Among the far-flung corners of Africa, Namibia doesn’t receive an incredible amount of attention.
That’s largely because it’s one of sub-Saharan Africa’s most economically and politically stable countries. A former German colony and, between World War I and 1990, a territory governed by apartheid South Africa, Namibia won its independence just 24 years ago, and it has avoided many of the post-independence horrors of its neighbors.
Instead, it has become as strong a model for African governance as just about any other country. Linked to the anchor of South Africa’s economy and with a balanced mix of manufacturing, mining (chiefly uranium and diamonds) and agriculture, Namibia developed strong governance institutions. It’s ranked among the least corrupt countries and Africa and, according to Transparency International’s 2013 corruption perceptions index, at No. 57 globally, Namibia does better than many European and Latin American countries. With a GDP per capita of around $5,600, it’s well within the ranks of middle-income countries.
With just 2.1 million people in a country that’s largely filled with sand dunes and desert, Namibia has one of the world’s lowest population densities (second only to Mongolia).
Independence was hard-fought, however, the result of a 24-year war waged by what was then the South West Africa People’s Organization (SWAPO), in reference to Namibia’s colonial name. After 1990, SWAPO reorganized itself as the predominant political party in the newly christened Namibia.
One of SWAPO’s pro-independence leaders, Sam Nujoma, who had lived in exile for nearly three decades, returned to become Namibia’s first democratically elected president from 1990 to 2005. His successor, Hifikepunye Pohamba, has governed Namibia ever since.
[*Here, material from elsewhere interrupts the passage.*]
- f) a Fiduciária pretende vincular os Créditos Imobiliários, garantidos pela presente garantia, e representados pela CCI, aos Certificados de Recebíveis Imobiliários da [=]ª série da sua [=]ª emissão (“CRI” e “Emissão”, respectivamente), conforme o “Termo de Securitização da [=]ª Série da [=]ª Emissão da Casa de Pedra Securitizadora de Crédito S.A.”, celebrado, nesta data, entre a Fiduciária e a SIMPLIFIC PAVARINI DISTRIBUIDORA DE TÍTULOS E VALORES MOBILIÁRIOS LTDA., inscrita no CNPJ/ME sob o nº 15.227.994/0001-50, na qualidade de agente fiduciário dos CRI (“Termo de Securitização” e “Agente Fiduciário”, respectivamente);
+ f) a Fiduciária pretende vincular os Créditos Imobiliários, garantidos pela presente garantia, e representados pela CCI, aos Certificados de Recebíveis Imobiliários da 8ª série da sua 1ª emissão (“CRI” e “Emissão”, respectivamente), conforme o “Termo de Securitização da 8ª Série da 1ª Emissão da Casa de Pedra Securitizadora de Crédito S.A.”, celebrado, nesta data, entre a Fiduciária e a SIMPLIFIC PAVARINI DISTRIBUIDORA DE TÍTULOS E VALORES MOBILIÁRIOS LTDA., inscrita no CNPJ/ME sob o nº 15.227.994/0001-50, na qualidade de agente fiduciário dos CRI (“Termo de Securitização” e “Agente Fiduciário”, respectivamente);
Pohamba’s prime minister — and Namibia’s prime minister between 1990 and 2002 — Hage Geingob (pictured above) is almost assured to be the winner in Saturday’s election. Geingob, at age 73, will complete the trio of SWAPO veterans from the independence struggle governing Namibia. During the fight for independence, Geingob led the United Nations Institute for Namibia and, like Nujoma, travelled extensively to make the international case for Namibian independence from South Africa. Unlike Nujoma and Pohamba, Geingob is not part of the Ovambo ethnic group that comprises around half of the country’s population, but instead from the Damara group, which predominates in northwestern Namibia and comprises just 8.5% of the population.
Preliminary results give Geingob around 86.3% of the vote, with just over two-thirds of all votes counted. SWAPO is also expected easily to renew its majority in the unicameral National Assembly. Prior to the election, it held 54 out of 72 elected seats (another six MPs are appointed directly by the president).
Hidipo Hamutenya, a former SWAPO leader who won nearly 11% in the 2009 presidential election, is currently polling well below his 2009 total. Hamutenya left SWAPO in 2004 when he lost the presidential nomination to Pohamba.
Like in many southern African countries, including South Africa, Botswana and Zimbabwe, a political system designed for multiparty competition has been dominated in the decades after independence by the same organization that led their respective struggles for independence. If anything, SWAPO’s position in Namibia is even more dominant than South Africa’s ANC or Zimbabwe’s ZANU-PF because successive SWAPO-led governments have chiefly delivered more stability than in Zimbabwe or even South Africa.
Nevertheless, relatively high rates of unemployment and poverty remain a key challenge for Geingob’s administration, and SWAPO’s increasingly geriatric leadership risks falling out of favor with Namibia’s increasingly youthful population:
According to [Henning Melber, a German-Namibian political science professor at the University of Pretoria in South Africa], solidarity with government policies is not unlimited. “It’s bubbling at the base. Social unrest is on the increase. Criticism within the party, particularly within the Youth League, of the abuse of power is also increasing.” Land ownership has become campaign issue number one. Many Namibians, especially those living in urban areas, can hardly afford apartments and land. In the past few days, SWAPO Youth League spokesman Amupanda has vigorously criticized the government’s land policy. “60 percent of all Namibians are young people. Our leadership is old. We are governed by old people who do not understand the problems of young people. They’re just eager to enrich themselves,” he said.